The Beauty and the Beast Official Restaurant, ‘Be Our Guest,’ was a little pricey, but worth it.

 

Having a meal in the ballroom where Belle and Prince Adam fell in love was too magical to miss out on.

 

            When you’re in the mood for a snack, they’ll split it with you.

                   

                     I mean, I really didn’t need to share my vegan doughnut… but Dad and Mom needed to share theirs so I could sample all the flavors.

 

            And they’re more than willing to sample the local cuisine!

         

                 Fresh sushi, anyone?

 

Documenting the trip

My mother started scrapbooking my existence during the third trimester, so naturally she can capture the perfect candid photo. When I was too busy crying over Hogwarts, finding my wand, hugging the life out of princesses, there was someone to snap the iPhone camera.

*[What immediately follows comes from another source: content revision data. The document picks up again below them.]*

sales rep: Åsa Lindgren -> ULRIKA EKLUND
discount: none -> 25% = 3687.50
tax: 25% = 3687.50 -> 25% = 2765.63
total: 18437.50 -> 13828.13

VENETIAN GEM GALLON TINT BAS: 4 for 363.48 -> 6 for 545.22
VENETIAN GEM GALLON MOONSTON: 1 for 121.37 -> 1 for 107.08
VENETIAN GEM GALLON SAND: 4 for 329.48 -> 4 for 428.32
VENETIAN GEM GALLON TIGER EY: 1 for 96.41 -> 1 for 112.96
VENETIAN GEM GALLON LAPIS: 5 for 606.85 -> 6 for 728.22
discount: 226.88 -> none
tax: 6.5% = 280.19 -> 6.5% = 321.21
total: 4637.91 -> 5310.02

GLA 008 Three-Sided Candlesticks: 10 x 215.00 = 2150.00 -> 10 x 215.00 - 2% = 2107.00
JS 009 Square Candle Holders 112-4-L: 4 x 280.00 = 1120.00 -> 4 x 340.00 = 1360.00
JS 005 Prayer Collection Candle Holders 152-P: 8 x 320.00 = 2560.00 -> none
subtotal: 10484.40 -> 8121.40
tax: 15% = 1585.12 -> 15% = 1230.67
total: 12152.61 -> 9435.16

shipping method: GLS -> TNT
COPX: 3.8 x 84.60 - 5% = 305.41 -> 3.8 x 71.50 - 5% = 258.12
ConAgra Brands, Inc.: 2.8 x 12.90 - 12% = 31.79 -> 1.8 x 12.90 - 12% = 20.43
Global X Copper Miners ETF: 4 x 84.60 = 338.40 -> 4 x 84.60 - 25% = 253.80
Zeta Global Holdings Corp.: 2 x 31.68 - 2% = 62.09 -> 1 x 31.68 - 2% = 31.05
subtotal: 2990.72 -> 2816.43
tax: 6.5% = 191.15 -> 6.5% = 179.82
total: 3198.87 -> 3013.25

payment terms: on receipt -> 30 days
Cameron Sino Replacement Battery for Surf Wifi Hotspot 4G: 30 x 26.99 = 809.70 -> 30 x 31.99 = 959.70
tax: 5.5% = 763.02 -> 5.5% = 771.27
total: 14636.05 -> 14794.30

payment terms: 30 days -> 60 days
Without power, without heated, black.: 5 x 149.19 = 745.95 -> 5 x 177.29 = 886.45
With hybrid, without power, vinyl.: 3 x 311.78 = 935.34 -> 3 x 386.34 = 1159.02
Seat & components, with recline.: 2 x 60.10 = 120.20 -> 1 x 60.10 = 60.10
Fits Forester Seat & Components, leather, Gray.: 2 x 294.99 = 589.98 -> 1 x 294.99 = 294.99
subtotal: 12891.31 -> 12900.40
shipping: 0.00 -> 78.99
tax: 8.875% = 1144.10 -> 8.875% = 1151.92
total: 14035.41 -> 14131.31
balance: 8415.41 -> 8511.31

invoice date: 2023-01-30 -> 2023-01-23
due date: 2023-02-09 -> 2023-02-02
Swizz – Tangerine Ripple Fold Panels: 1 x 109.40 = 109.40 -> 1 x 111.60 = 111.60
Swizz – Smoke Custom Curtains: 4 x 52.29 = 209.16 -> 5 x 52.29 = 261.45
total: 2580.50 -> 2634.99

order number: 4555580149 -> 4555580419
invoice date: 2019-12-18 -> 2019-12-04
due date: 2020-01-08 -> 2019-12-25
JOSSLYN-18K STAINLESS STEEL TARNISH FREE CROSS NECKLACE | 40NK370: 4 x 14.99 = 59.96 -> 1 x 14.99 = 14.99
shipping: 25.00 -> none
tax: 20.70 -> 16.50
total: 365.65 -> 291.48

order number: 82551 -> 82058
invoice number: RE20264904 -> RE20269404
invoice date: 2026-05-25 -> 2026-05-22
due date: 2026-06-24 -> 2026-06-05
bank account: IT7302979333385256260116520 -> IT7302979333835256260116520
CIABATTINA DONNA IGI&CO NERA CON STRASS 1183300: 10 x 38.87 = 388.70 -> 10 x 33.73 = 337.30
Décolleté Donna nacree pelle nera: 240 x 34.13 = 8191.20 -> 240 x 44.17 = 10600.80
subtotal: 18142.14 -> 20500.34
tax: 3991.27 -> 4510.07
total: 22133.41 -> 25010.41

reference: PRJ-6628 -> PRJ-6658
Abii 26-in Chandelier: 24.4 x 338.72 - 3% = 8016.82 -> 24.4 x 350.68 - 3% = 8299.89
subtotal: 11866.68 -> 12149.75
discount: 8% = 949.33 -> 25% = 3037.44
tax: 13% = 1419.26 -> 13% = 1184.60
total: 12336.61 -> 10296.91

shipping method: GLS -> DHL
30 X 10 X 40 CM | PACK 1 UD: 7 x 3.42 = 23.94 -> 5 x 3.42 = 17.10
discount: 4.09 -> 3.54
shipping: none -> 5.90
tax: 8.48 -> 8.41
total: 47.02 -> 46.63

If you’re really lucky you might manage a Holiday Card this year you can bear to look at, instead of Mom trying to find last minute photo where you just happen to have the signature eyes too open, teeth clenched too tight smile telling the world you weren’t ready and didn’t want the picture in the first place.

 

  

            Photo credits to my mama, of course!

         

 

Fostering your bond

Traveling with your parents as a college student is an opportunity to learn more about them, especially if you’re revisiting one of their old haunts or a location that reminds them of their own college days. My own parents met in Texas during spring break, but it turns out Dad was bodysurfing when the magic moment happened. Before our day on St. Pete’s beach this year, I’d never heard about the exact moment my parents met. Traveling can teach you just as much about others as it can teach you about yourself. Take this time to get to know your parents and their histories a little better.

          

      The perfect place for a heart to heart.

   

Making memories with the people who matter most

The obvious benefit of a trip with the family will be the special moments you share. For me, it was the picture with my father and Cinderella, my mom hugging me when I cried as I saw Hogwarts in the flesh, and we jumped over waves like little kids who thought we could beat the tides. It’s the moments that can only be shared with the people who have carried you and your baggage through the woods and safely home.

 

No one would rather see you happy and carefree than your parents

A smile on their child’s face is the parent definition of satisfaction. Knowing you are taken care of is the top priority 24/7. Even when they’re trying to escape the hectic work days and piles of laundry, they want nothing more. We spend the whole year away at Kenyon. A week of your laughs and smiles and experiences is priceless to them and it should be to us.

          My mom snapped this photo on the magic carpet ride and was so proud of it. ‘Carefree and joyful,’ was how she described it. I could tell how important the photo was to her.

 

            Traveling with parents is cheaper and easier than traveling alone will ever be. It can be as meaningful as any solo trip. Appreciate it while you can, time is going fast.